- TASK: For every record that follows, write out the text exactly and omit the picture, if one is present.

- DATA:

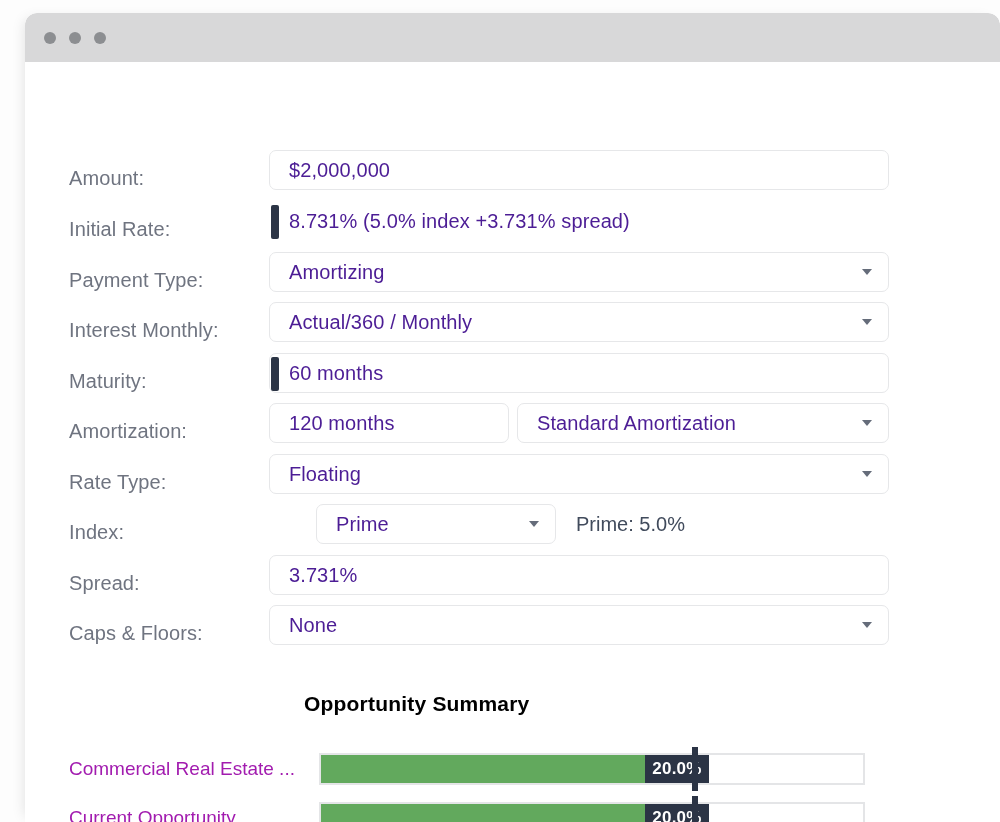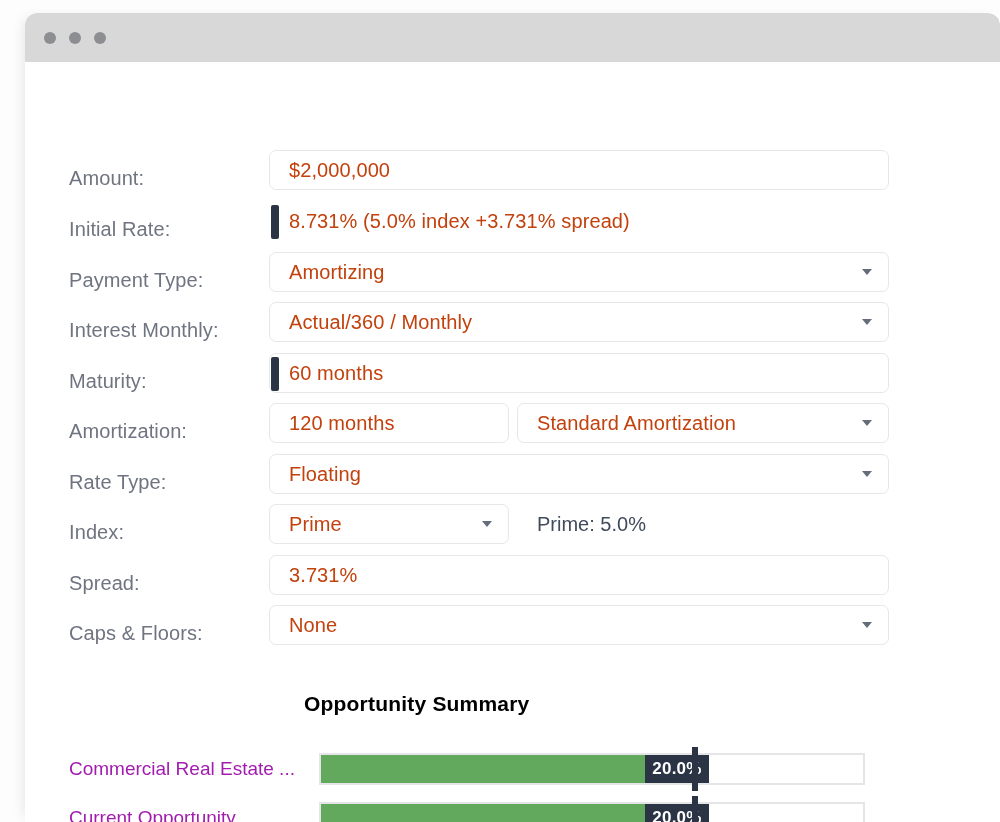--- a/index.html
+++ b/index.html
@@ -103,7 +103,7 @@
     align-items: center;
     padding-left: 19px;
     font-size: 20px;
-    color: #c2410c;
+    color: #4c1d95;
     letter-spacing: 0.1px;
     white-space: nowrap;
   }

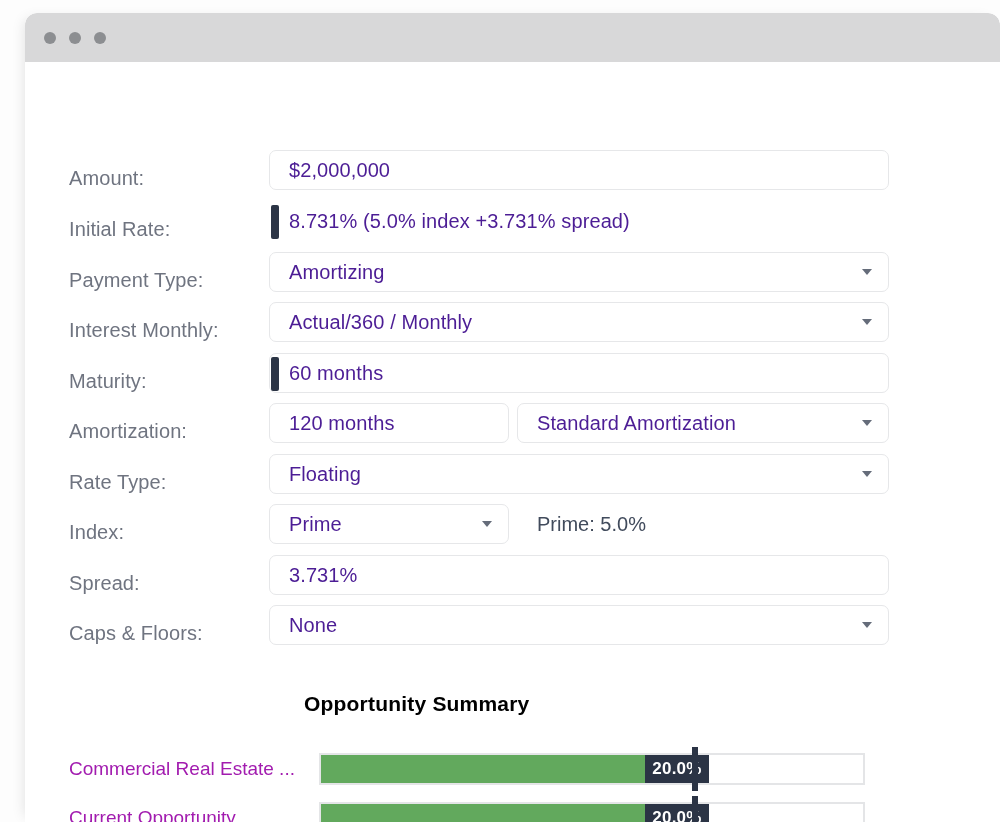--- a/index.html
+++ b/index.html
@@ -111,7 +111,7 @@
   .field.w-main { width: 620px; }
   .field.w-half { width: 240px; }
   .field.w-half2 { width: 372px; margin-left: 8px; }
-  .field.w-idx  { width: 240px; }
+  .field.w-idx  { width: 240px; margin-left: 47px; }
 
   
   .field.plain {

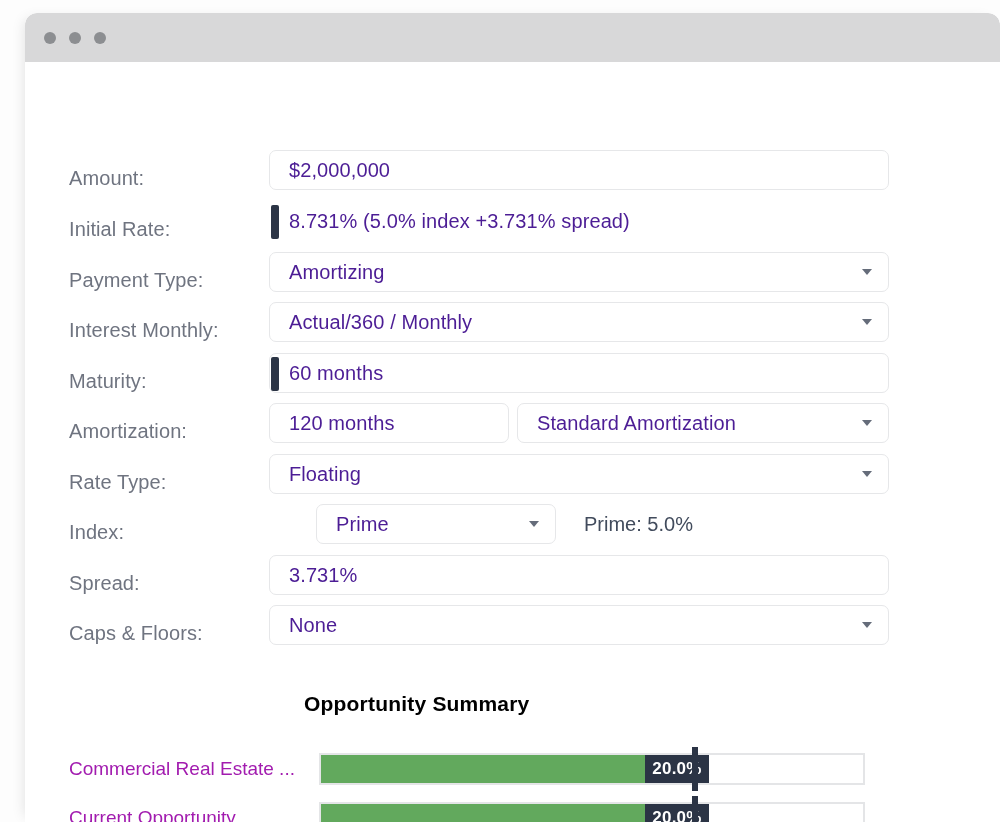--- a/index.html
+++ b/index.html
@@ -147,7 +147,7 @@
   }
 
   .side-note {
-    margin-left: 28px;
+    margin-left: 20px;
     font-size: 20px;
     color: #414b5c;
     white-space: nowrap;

- YOUR SOLUTION:
--- a/index.html
+++ b/index.html
@@ -103,7 +103,7 @@
     align-items: center;
     padding-left: 19px;
     font-size: 20px;
-    color: #c2410c;
+    color: #4c1d95;
     letter-spacing: 0.1px;
     white-space: nowrap;
   }

--- a/index.html
+++ b/index.html
@@ -111,7 +111,7 @@
   .field.w-main { width: 620px; }
   .field.w-half { width: 240px; }
   .field.w-half2 { width: 372px; margin-left: 8px; }
-  .field.w-idx  { width: 240px; }
+  .field.w-idx  { width: 240px; margin-left: 47px; }
 
   
   .field.plain {

--- a/index.html
+++ b/index.html
@@ -147,7 +147,7 @@
   }
 
   .side-note {
-    margin-left: 28px;
+    margin-left: 20px;
     font-size: 20px;
     color: #414b5c;
     white-space: nowrap;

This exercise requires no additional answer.